I have five virtual domains and growing but cannot get email working on any. I posted another issue here regarding that
I got one step closer however.
I installed certbot and setup a chrontab job for it as per instructions found here on this site. I had to add a -n switch in the command to run non interactively but then successfully got a cert and installed it to /home/domain/ssl_certificates in each domain.
I then went into apache server configuration and pointed to the new cert for each virtual server in webmin.
I tested email and could not connect.
I then went into the ssl configuration setting in virtualmin for the first domain to test and pointed the virtualdomain to the cert and key installed to it’s /home/domain/ssl_certificates directory.
I copied this cert and key configuration to webmin, dovecot, postfix and then retested email
This time for my test virtualdomain and test user I could connect after monkeying with server settings in thunderbird and set the user to user.domain for both servers.

Then thing is now I cannot send or recieve email out of the account. I get the same error in both directions:

Technical details of permanent failure:
Google tried to deliver your message, but it was rejected by the server for the recipient domain by [2600:3c01::f03c:91ff:fea1:2613].

The error that the other server returned was:
554 5.7.1 user@domain: Recipient address rejected: Access denied

No that is not the user or domain I am using.
I reset the password for the account so that it is known to be good and went through all the simple stuff, it’s server related and it appears to be postfix (?)

I have set up dovecot and postfix manually for single domains in the past. I have never had to monkey around with it this much in virtualmin, it just worked.

I really need to get this worked out and I appreciate any help anyone can give me. Seems this should have worked out of the box with the snakeoil cert and key for each vdomain i set up but it is not.

BTW, this is debian 8 I used to use centOS with virtualmin.

This is the last step until I can just set it and forget it! Gotta make that money!

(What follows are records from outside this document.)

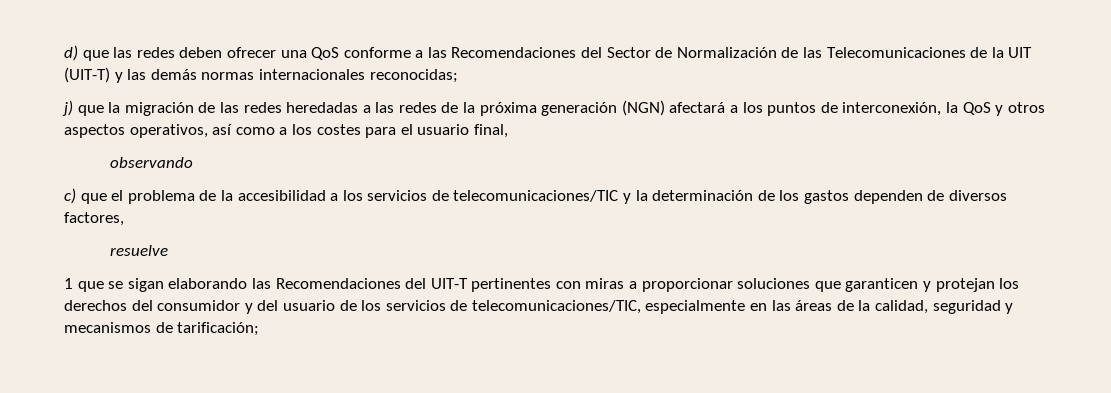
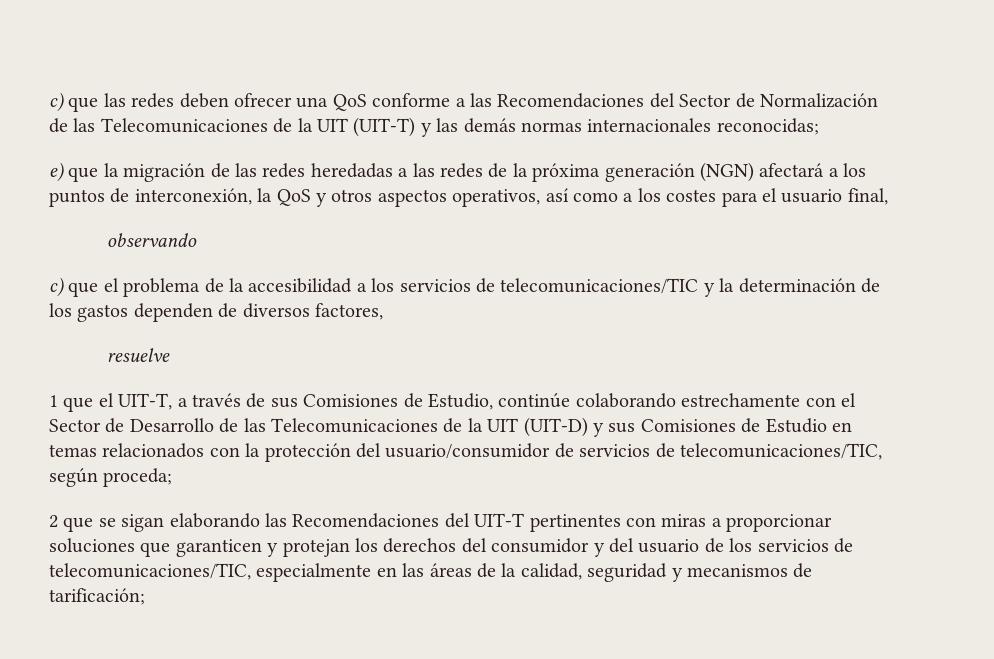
- d) que las redes deben ofrecer una QoS conforme a las Recomendaciones del Sector de Normalización de las Telecomunicaciones de la UIT (UIT-T) y las demás normas internacionales reconocidas;
+ c) que las redes deben ofrecer una QoS conforme a las Recomendaciones del Sector de Normalización de las Telecomunicaciones de la UIT (UIT-T) y las demás normas internacionales reconocidas;
- j) que la migración de las redes heredadas a las redes de la próxima generación (NGN) afectará a los puntos de interconexión, la QoS y otros aspectos operativos, así como a los costes para el usuario final,
+ e) que la migración de las redes heredadas a las redes de la próxima generación (NGN) afectará a los puntos de interconexión, la QoS y otros aspectos operativos, así como a los costes para el usuario final,
- 1 que se sigan elaborando las Recomendaciones del UIT-T pertinentes con miras a proporcionar soluciones que garanticen y protejan los derechos del consumidor y del usuario de los servicios de telecomunicaciones/TIC, especialmente en las áreas de la calidad, seguridad y mecanismos de tarificación;
+ 1 que el UIT-T, a través de sus Comisiones de Estudio, continúe colaborando estrechamente con el Sector de Desarrollo de las Telecomunicaciones de la UIT (UIT-D) y sus Comisiones de Estudio en temas relacionados con la protección del usuario/consumidor de servicios de telecomunicaciones/TIC, según proceda;
+ 2 que se sigan elaborando las Recomendaciones del UIT-T pertinentes con miras a proporcionar soluciones que garanticen y protejan los derechos del consumidor y del usuario de los servicios de telecomunicaciones/TIC, especialmente en las áreas de la calidad, seguridad y mecanismos de tarificación;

I repeated the obove procedure for another domain and them began to get a cert error for the user i set up in the first domain

… it does work out of the box on debian. there is nothing like linux nuts pro services but as you saying pro… feel free to hire paid support from virtualmin guys or from freelancers like me :slight_smile:

  • bey.

I think most people are content to just use the same postfix server address for all virtual domain smtp services but it won’t work for my customer base. I am working this out with let’s encrypt. It’s a SAN cert I am after and yes if I am getting paid, I am a professional. Dovecot does support SNI. It’s a custom config though. Ill probably spin up a second vps for mail only. I can set this up manually. I am thinking though that in the end this is something the virtualmin people might like to know about.